Quinta, 02 de julho de 2026

(Am 7,10-17; Sl 18[19]; Mt 9,1-8) 13ª Semana do Tempo Comum.

“Apresentaram-lhe, então, um paralítico deitado numa cama. Vendo a fé que eles tinham,

Jesus disse ao paralítico: ‘Coragem, filho, os teus pecados estão perdoados!’” Mt 9,2.

“A grandeza da fé do paralítico, estendido no leito, chamou a atenção de Jesus. O texto diz que o Mestre viu a fé daqueles homens. Só é possível ver a fé de alguém, quando manifestada nas suas ações. As providências tomadas pelo paralítico para estar na presença de Jesus devem ter sido formidáveis, pois chamou-lhes a atenção. Esta confiança ilimitada explica a iniciativa do Mestre: dedicar-lhe, imediatamente, perdoados os pecados e, assim, reconciliá-lo com Deus. Segundo se acreditava na época, as doenças eram consequência dos pecados. O perdão era, por conseguinte, o primeiro, o primeiro passo para a cura, por cortar o mal pela raiz.
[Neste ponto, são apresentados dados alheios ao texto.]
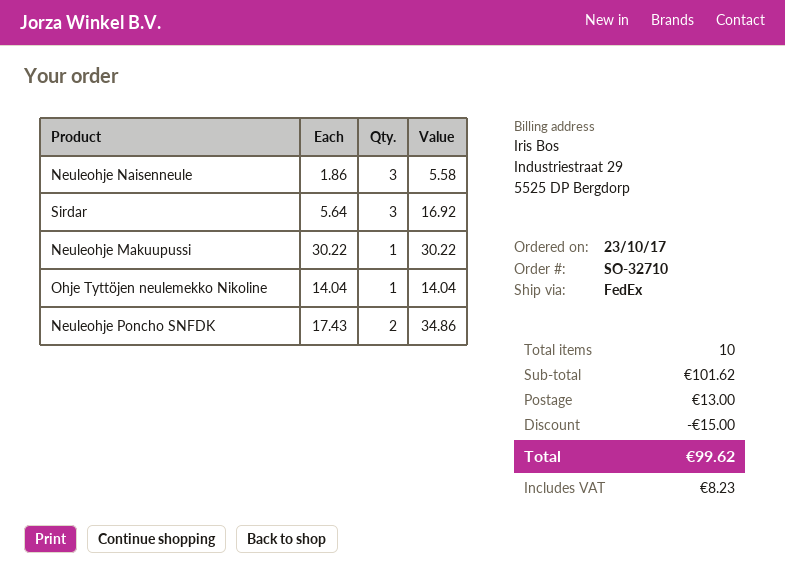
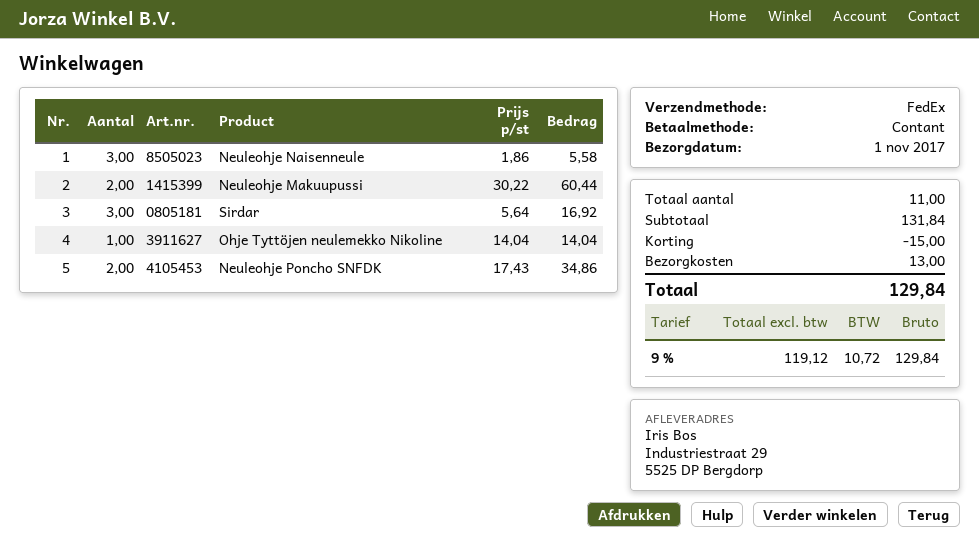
Neuleohje Makuupussi: 1 x 30.22 = 30.22 -> 2 x 30.22 = 60.44
total quantity: 10 -> 11
subtotal: 101.62 -> 131.84
tax: 8.23 -> 10.72
total: 99.62 -> 129.84

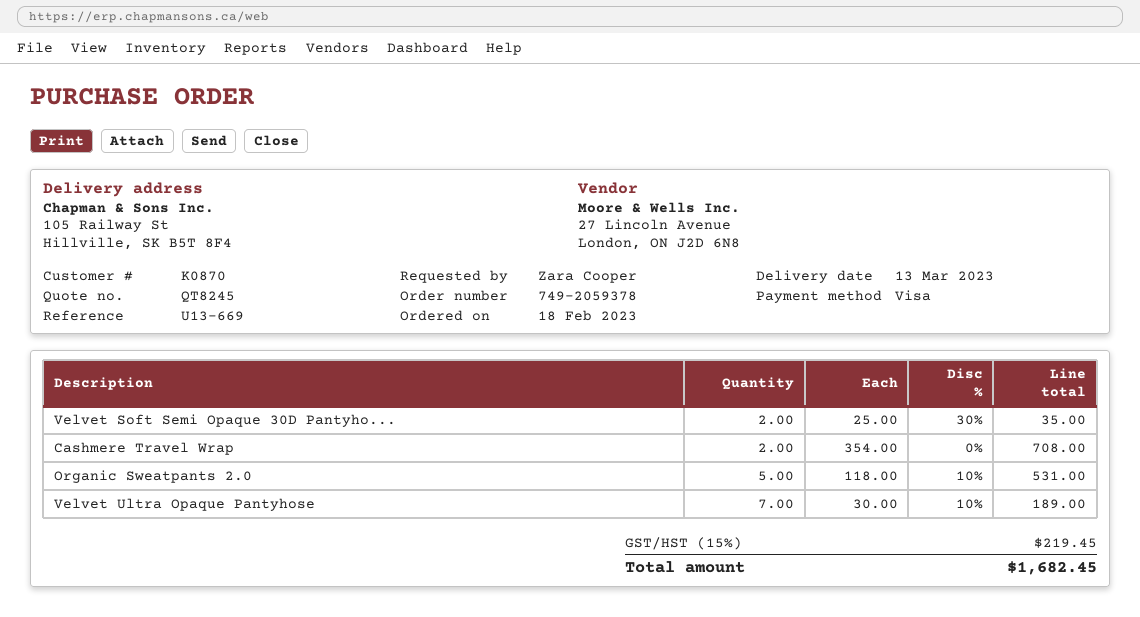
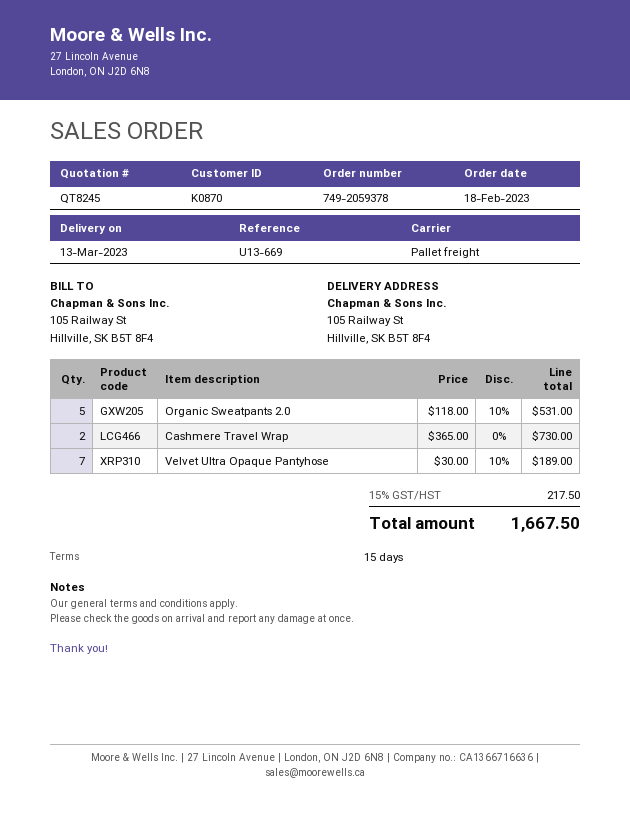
Velvet Soft Semi Opaque 30D Pantyho...: 2 x 25.00 - 30% = 35.00 -> none
Cashmere Travel Wrap: 2 x 354.00 = 708.00 -> 2 x 365.00 = 730.00
tax: 15% = 219.45 -> 15% = 217.50
total: 1682.45 -> 1667.50

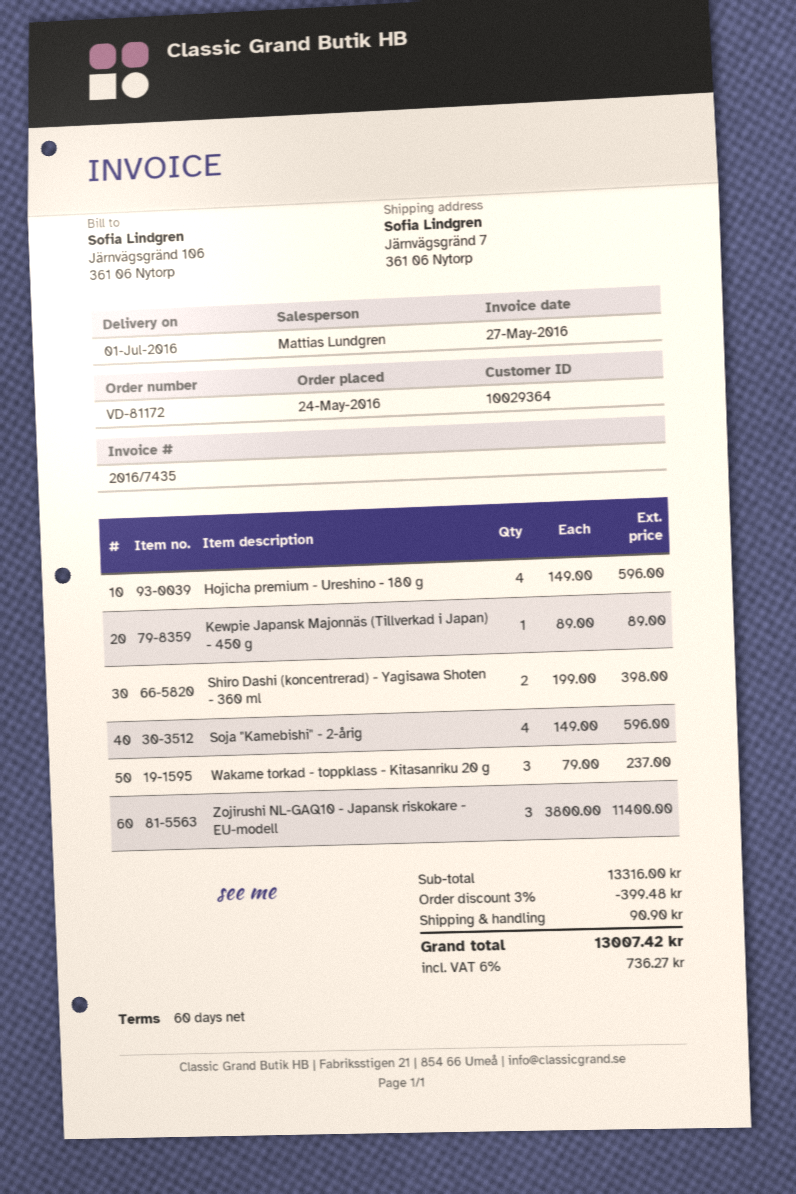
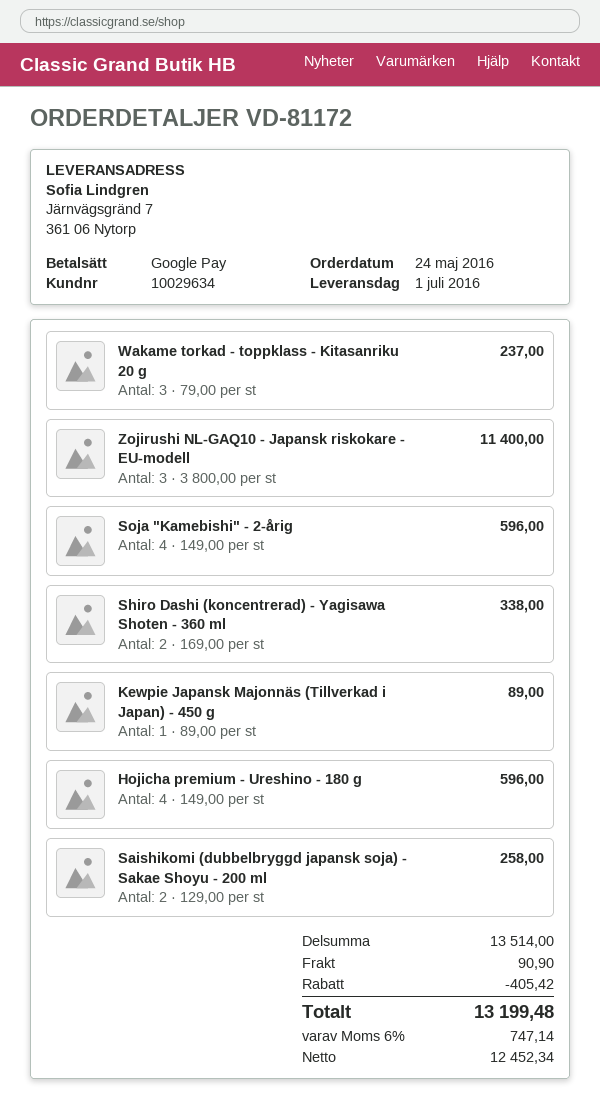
customer number: 10029364 -> 10029634
Shiro Dashi (koncentrerad) - Yagisawa Shoten - 360 ml: 2 x 199.00 = 398.00 -> 2 x 169.00 = 338.00
Saishikomi (dubbelbryggd japansk soja) - Sakae Shoyu - 200 ml: none -> 2 x 129.00 = 258.00
subtotal: 13316.00 -> 13514.00
discount: 399.48 -> 405.42
tax: 6% = 736.27 -> 6% = 747.14
total: 13007.42 -> 13199.48

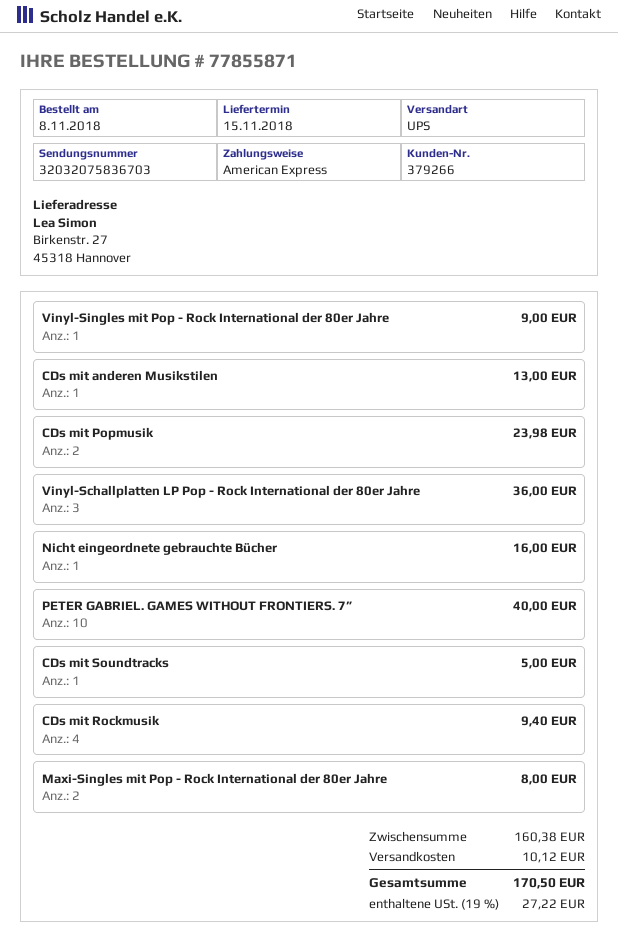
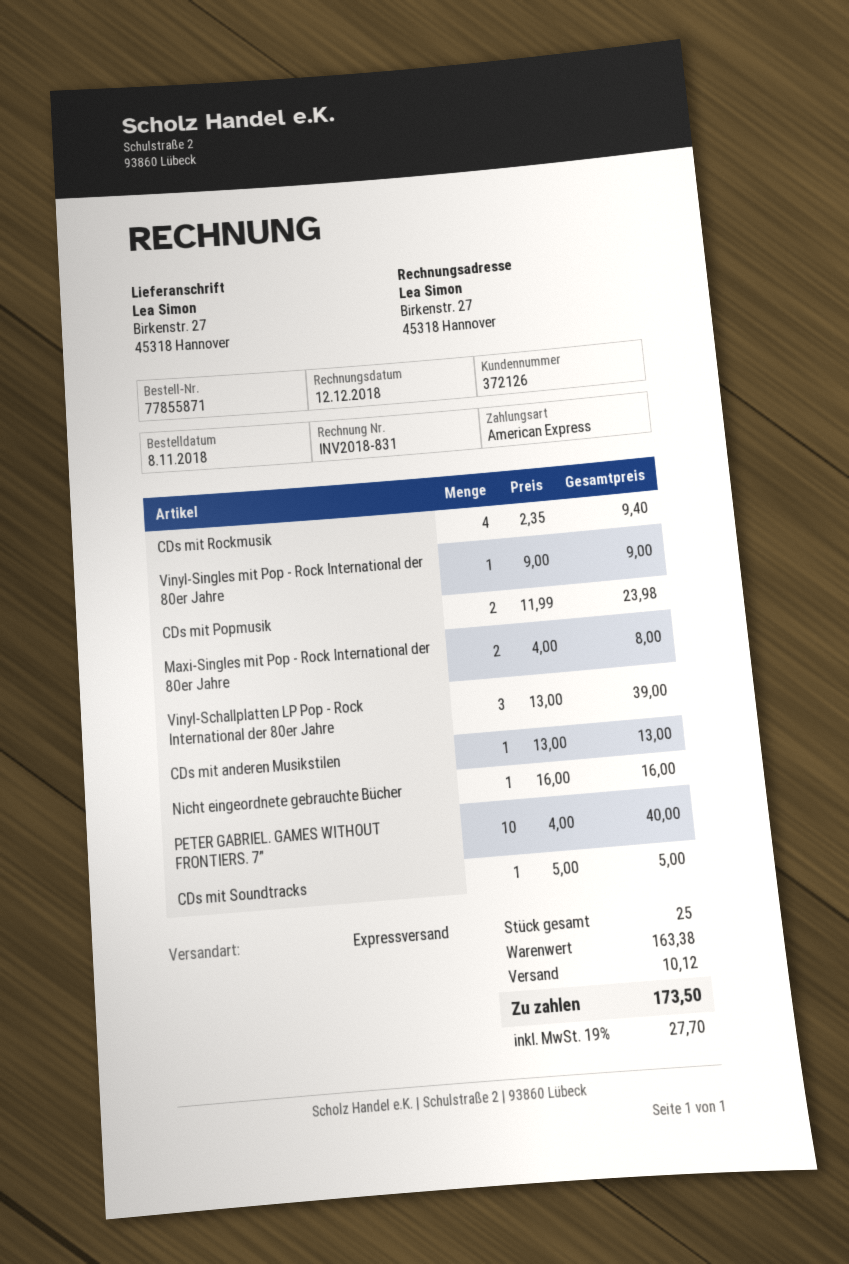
customer number: 379266 -> 372126
shipping method: UPS -> express
Vinyl-Schallplatten LP Pop - Rock International der 80er Jahre: 3 for 36.00 -> 3 for 39.00
subtotal: 160.38 -> 163.38
tax: 19% = 27.22 -> 19% = 27.70
total: 170.50 -> 173.50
Só, então, teria sentido propiciar ao paralítico a cura física. A ação taumatúrgica de Jesus recriava o ser humano a partir do seu interior, atingindo os níveis mais profundos, ali onde se processa a comunhão entre a criatura e o Criador. A restauração dos laços rompidos entre ambos permitia ao ser humano refazer-se, até chegar aos níveis exteriores. A cura acontece de dentro para fora. Quando o exterior é curado, é porque o interior já deve ter sido totalmente refeito. A cura do paralítico foi possível por causa da sua confiança inabalável em Jesus. Esta é a fé que se exige de quem pretende ser curado por ele. Mas, a partir de dentro! – Pai, que minha fé ilimitada em teu Filho Jesus seja penhor de perdão e cura. Que o poder de Jesus me cure a partir do meu interior (Pe. Jaldemir Vitório, sj – O Evangelho nosso de Cada Dia [Ano A] - Paulinas).